◆ WORK ORDER ◆
Your answer should be every line with the word "Rails", copied from the data below.

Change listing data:

____

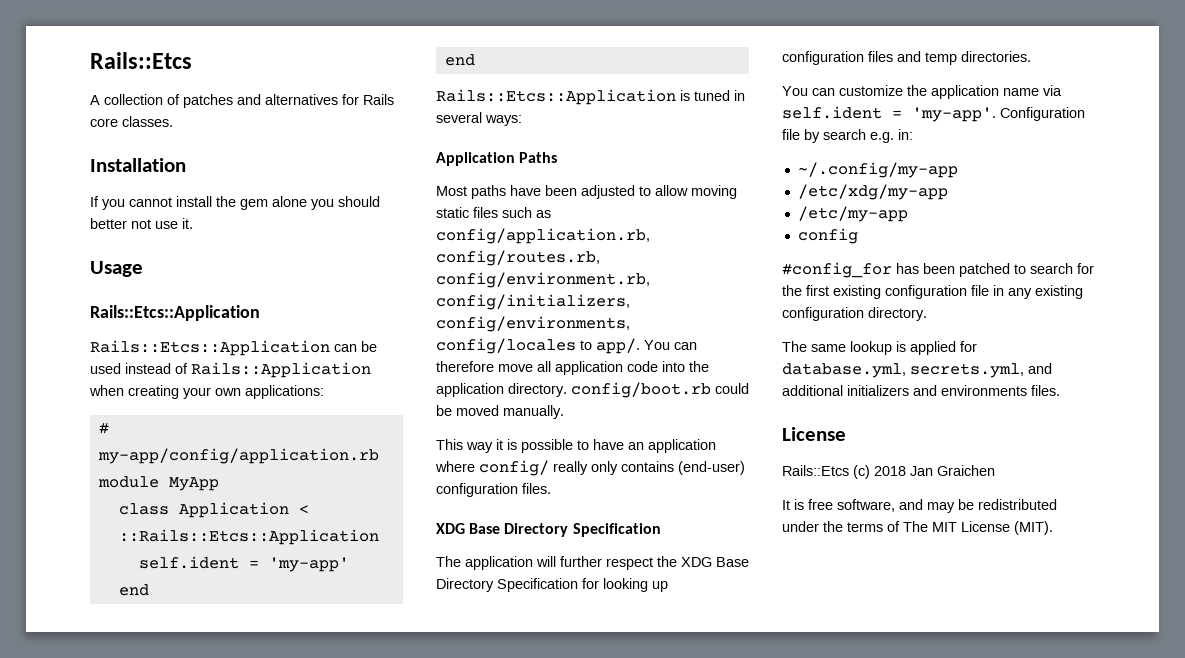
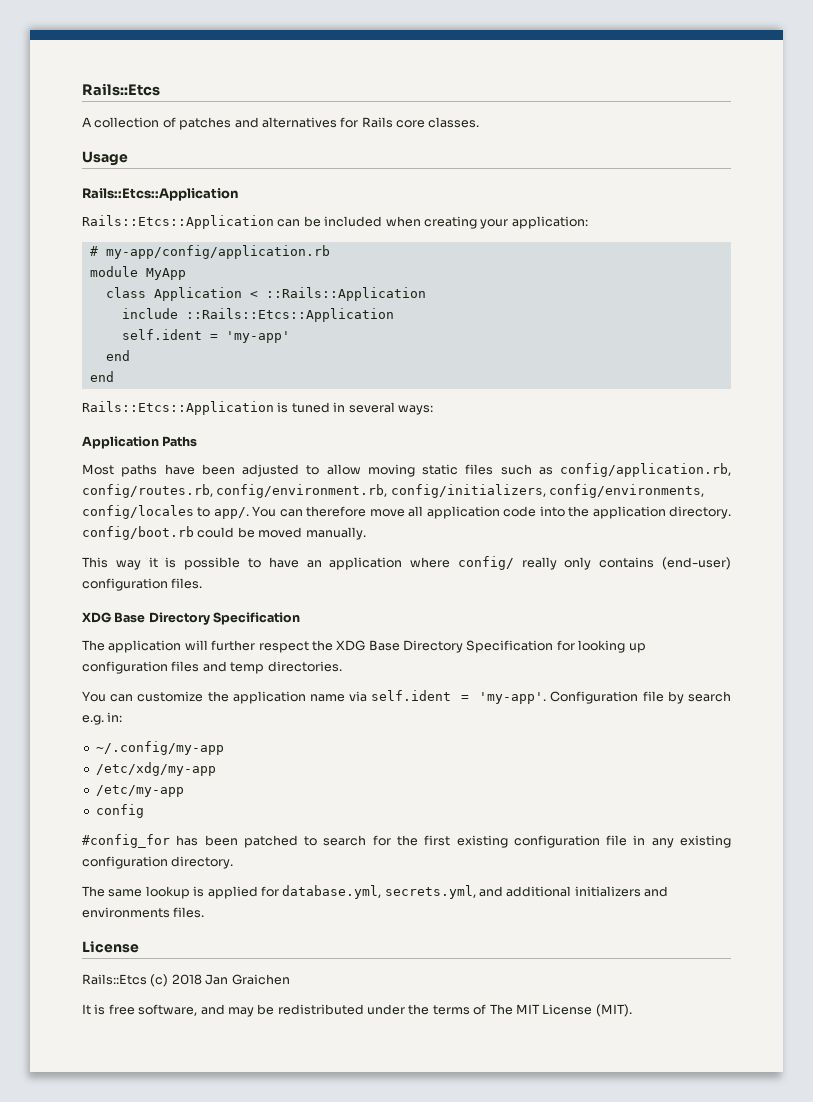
[90,158,186,172] [90,196,380,210] [90,218,193,229] // Installation // If you cannot install the gem alone you should better not use it. -> (480, 122) none
[90,362,371,378] used instead of Rails::Application -> [324,216,383,227] included
[215,385,324,399] own applications: -> [511,216,588,229] application:
(309, 509) none -> [265,287,426,301] [121,308,178,319] ::Rails::Application // include

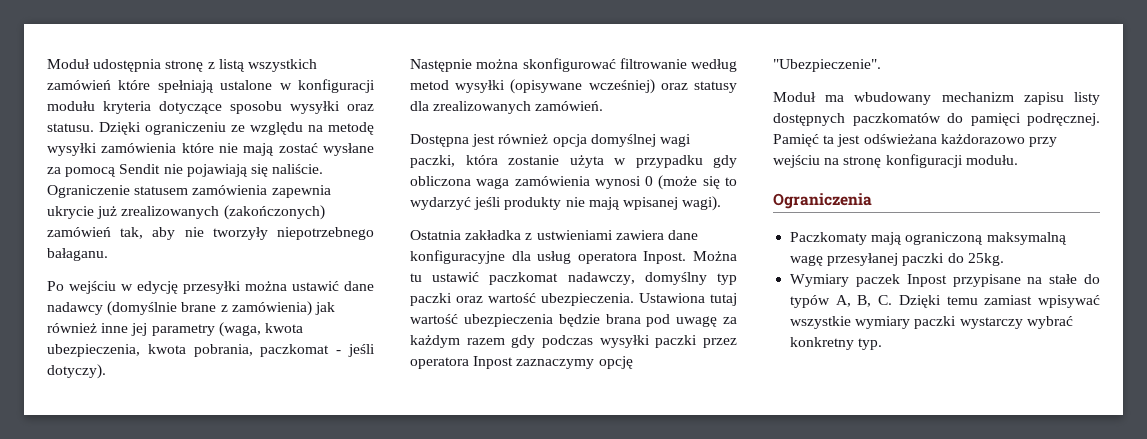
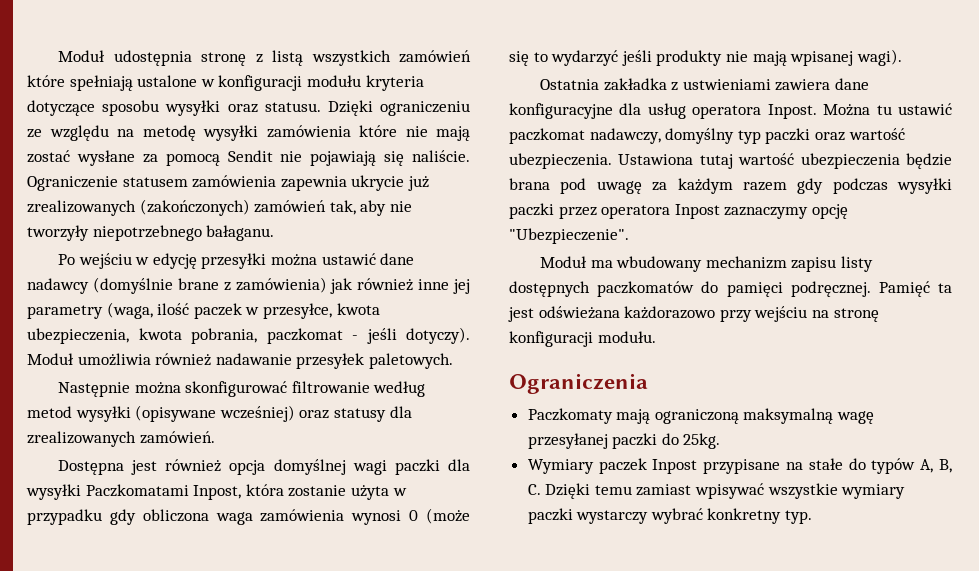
(261, 329) none -> [157,303,332,319] ilość paczek w przesyłce,
(106, 371) none -> [27,353,453,369] Moduł umożliwia również nadawanie przesyłek paletowych.
[410,155,455,168] paczki, -> [394,459,470,475] [26,484,242,500] paczki dla wysyłki Paczkomatami Inpost,

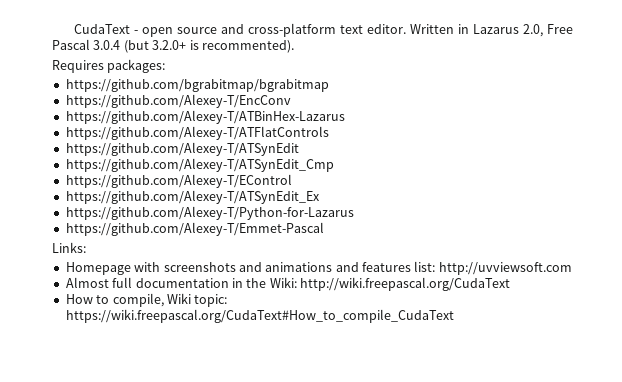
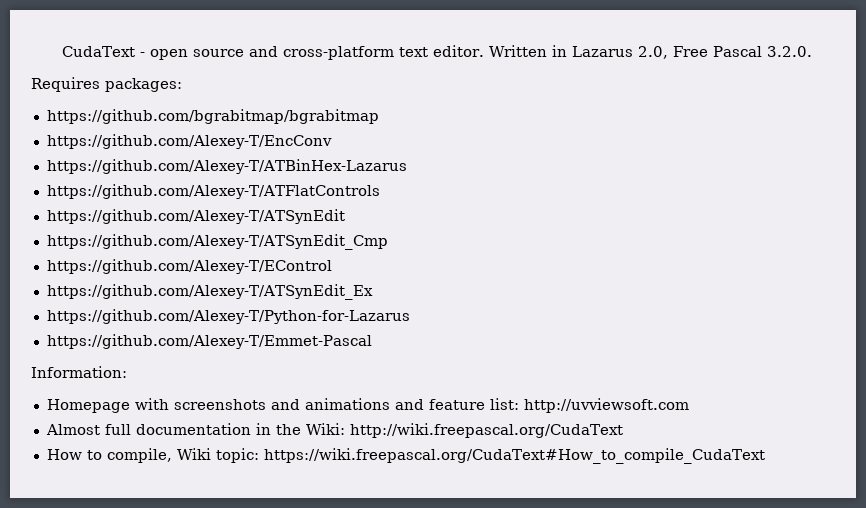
[93,40,294,53] 3.0.4 (but 3.2.0+ is recommented). -> [766,46,812,57] 3.2.0.
[52,242,86,253] Links: -> [31,366,127,378] Information:
[362,262,411,272] features -> [428,399,485,410] feature

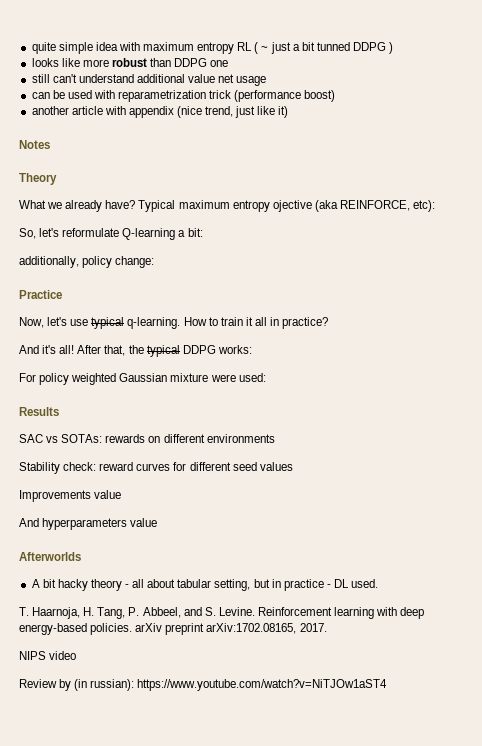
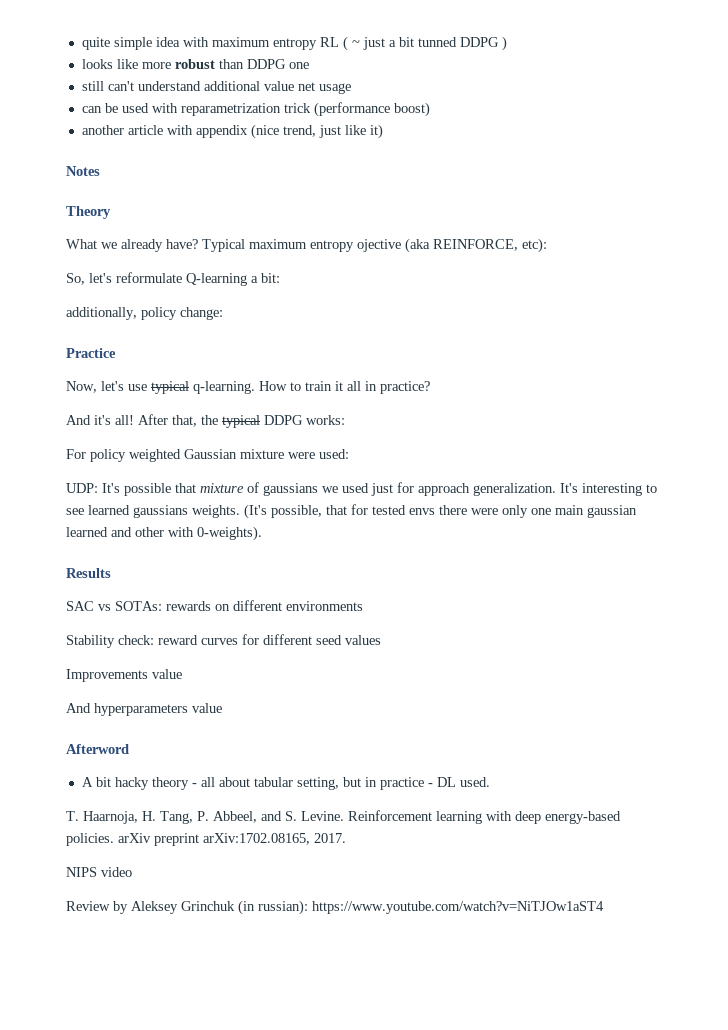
(266, 377) none -> [66,482,657,496] [66,504,637,519] [66,526,262,541] // UDP: It's possible that mixture of gaussians we used just for approach generalization. It's interesting to see learned gaussians weights. (It's possible, that for tested envs there were only one main gaussian learned and other with 0-weights).
[19,552,81,561] Afterworlds -> [66,744,129,754] Afterword
(72, 685) none -> [131,901,235,914] Aleksey Grinchuk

____

◆ ANSWER TO THIS EXERCISE ◆
[90,362,371,378] used instead of Rails::Application -> [324,216,383,227] included
(309, 509) none -> [265,287,426,301] [121,308,178,319] ::Rails::Application // include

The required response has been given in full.